I have a Python utility that goes over a tar.xz
file and processes each of the individual files. This is a 15MB compressed file, with 740MB of uncompressed data.
On one specific server with very limited memory, the program crashes because it runs out of memory. I used objgraph to see which objects are created. It turns out that the TarInfo
instances are not being released.

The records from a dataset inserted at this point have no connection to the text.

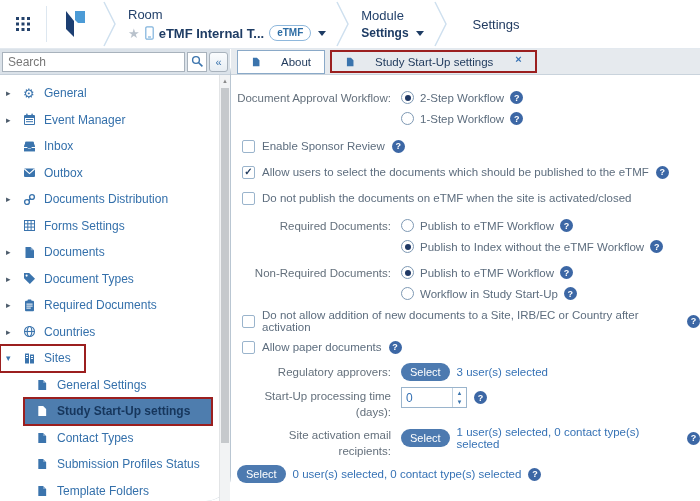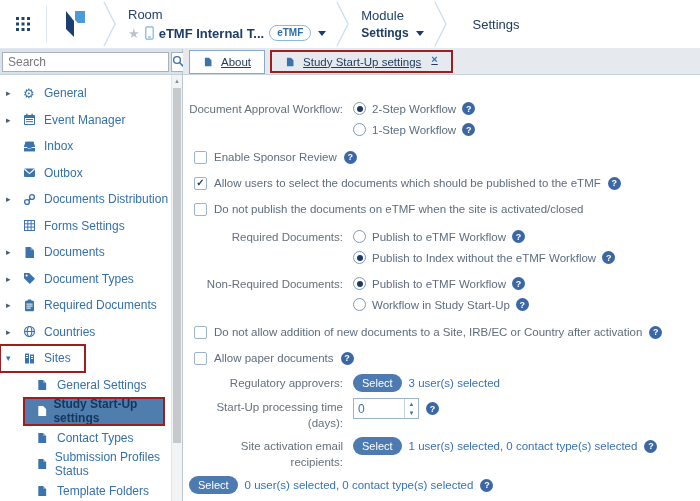--- a/index.html
+++ b/index.html
@@ -22,21 +22,21 @@
            font-size:10px; font-weight:bold; color:#2e6da4; }
   .caret { width:0; height:0; border-left:4px solid transparent; border-right:4px solid transparent;
            border-top:5px solid #1e3c64; margin-left:2px; }
   .module-name { font-weight:bold; font-size:12px; color:#1e3c64; display:flex; align-items:center; gap:5px;}
   .page-title { align-self:center; font-size:13px; color:#203a60; margin-left:26px; }
 
   
   .split { display:flex; height:452px; }
 
   
-  .sidebar { width:183px; border-right:1px solid #b9c6d2; display:flex; flex-direction:column; background:#fff; }
+  .sidebar { width:231px; border-right:1px solid #b9c6d2; display:flex; flex-direction:column; background:#fff;border-radius:25px; }
   .search-row { height:26px; background:#dbe2e9; border-bottom:1px solid #c6d0da;
                 display:flex; align-items:center; padding:0 2px; gap:2px; }
   .search-input { flex:1; height:20px; border:1px solid #a8b2bc; font-size:12px; padding:0 5px; color:#444; }
   .search-input::placeholder { color:#777; }
   .sq-btn { width:20px; height:20px; background:#fff; border:1px solid #a8b2bc;
             display:flex; align-items:center; justify-content:center; cursor:pointer; }
   .collapse-btn { width:19px; height:20px; background:linear-gradient(#fafcfe,#e7edf3);
                   border:1px solid #a8b2bc; border-radius:3px; color:#3b74ad; font-size:11px;
                   display:flex; align-items:center; justify-content:center; cursor:pointer; }
   .nav { position:relative; flex:1; padding-top:5px; overflow:hidden; }
@@ -56,26 +56,26 @@
   .sb-scroll { position:absolute; top:0; right:0; width:11px; height:100%;
                background:#f2f3f4; border-left:1px solid #e2e4e6; }
   .sb-arrow { height:12px; display:flex; align-items:center; justify-content:center;
               font-size:6px; color:#8a8a8a; }
   .sb-thumb { position:absolute; top:13px; left:1px; width:8px; height:355px; background:#c6c9cc; }
 
   
   .main { flex:1; display:flex; flex-direction:column; min-width:0; }
   .tabbar { height:26px; background:#e6eaee; border-bottom:1px solid #c9d3dc;
             display:flex; align-items:stretch; padding-left:6px; gap:5px; }
-  .tab { display:flex; align-items:center; gap:8px; padding:0 13px; font-size:11.5px; color:#223c5e; cursor:pointer;text-decoration:underline; }
+  .tab { display:flex; align-items:center; gap:20px; padding:0 13px; font-size:11.5px; color:#223c5e; cursor:pointer; }
   .tab.about { background:#fff; border:1px solid #8aa9c8; margin:1px 0 0; }
   .tab.study { border:2px solid #9b1f1f; margin:1px 0; }
   .tab-close { color:#3672b5; font-weight:bold; font-size:11px; margin-left:2px; position:relative; top:-3px; }
 
-  .form { flex:1; padding:18px 0 0 6px; font-size:11.5px; color:#5d6d7e; overflow:hidden; }
+  .form { flex:1; padding:7px 0 0 6px; font-size:11.5px; color:#5d6d7e; overflow:hidden; }
   .frow { display:flex; margin-bottom:3px; }
   .flabel { width:164px; text-align:right; padding-right:10px; color:#64707c; line-height:16px; padding-top:3px; }
   .fctrl { flex:1; min-width:0; }
   .opt { display:flex; align-items:center; gap:6px; height:21px; }
   .radio { width:13px; height:13px; border:1px solid #7e99b4; border-radius:50%; background:#fff;
            display:flex; align-items:center; justify-content:center; flex:none; cursor:pointer; }
   .radio.on::after { content:""; width:6px; height:6px; border-radius:50%; background:#1f3864; }
   .help { width:13px; height:13px; border-radius:50%; background:#3c67a5; color:#fff; font-size:9px;
           font-weight:bold; display:flex; align-items:center; justify-content:center; flex:none; cursor:pointer; }
   .cbrow { display:flex; align-items:center; gap:7px; height:24px; padding-left:5px; margin-bottom:2px; }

The main loop is similar to this:
with tarfile.open(...) as tar:
while True:
next = tar.next()
stream = tar.extractfile(next)
process_stream()
iter+=1
if not iter%1000:
objgraph.show_growth(limit=10)
The output is very consistent:
TarInfo 2040 +1000
TarInfo 3040 +1000
TarInfo 4040 +1000
TarInfo 5040 +1000
TarInfo 6040 +1000
TarInfo 7040 +1000
TarInfo 8040 +1000
TarInfo 9040 +1000
TarInfo 10040 +1000
TarInfo 11040 +1000
TarInfo 12040 +1000
this goes on until all 30,000 files are processed.
Just to make sure, I've commented out the lines creating the stream and processing it. The memory usage remained the same - TarInfo instances are leaked.
I'm using Python 3.4.1, and this behavior is consistent on Ubuntu, OS X and Windows.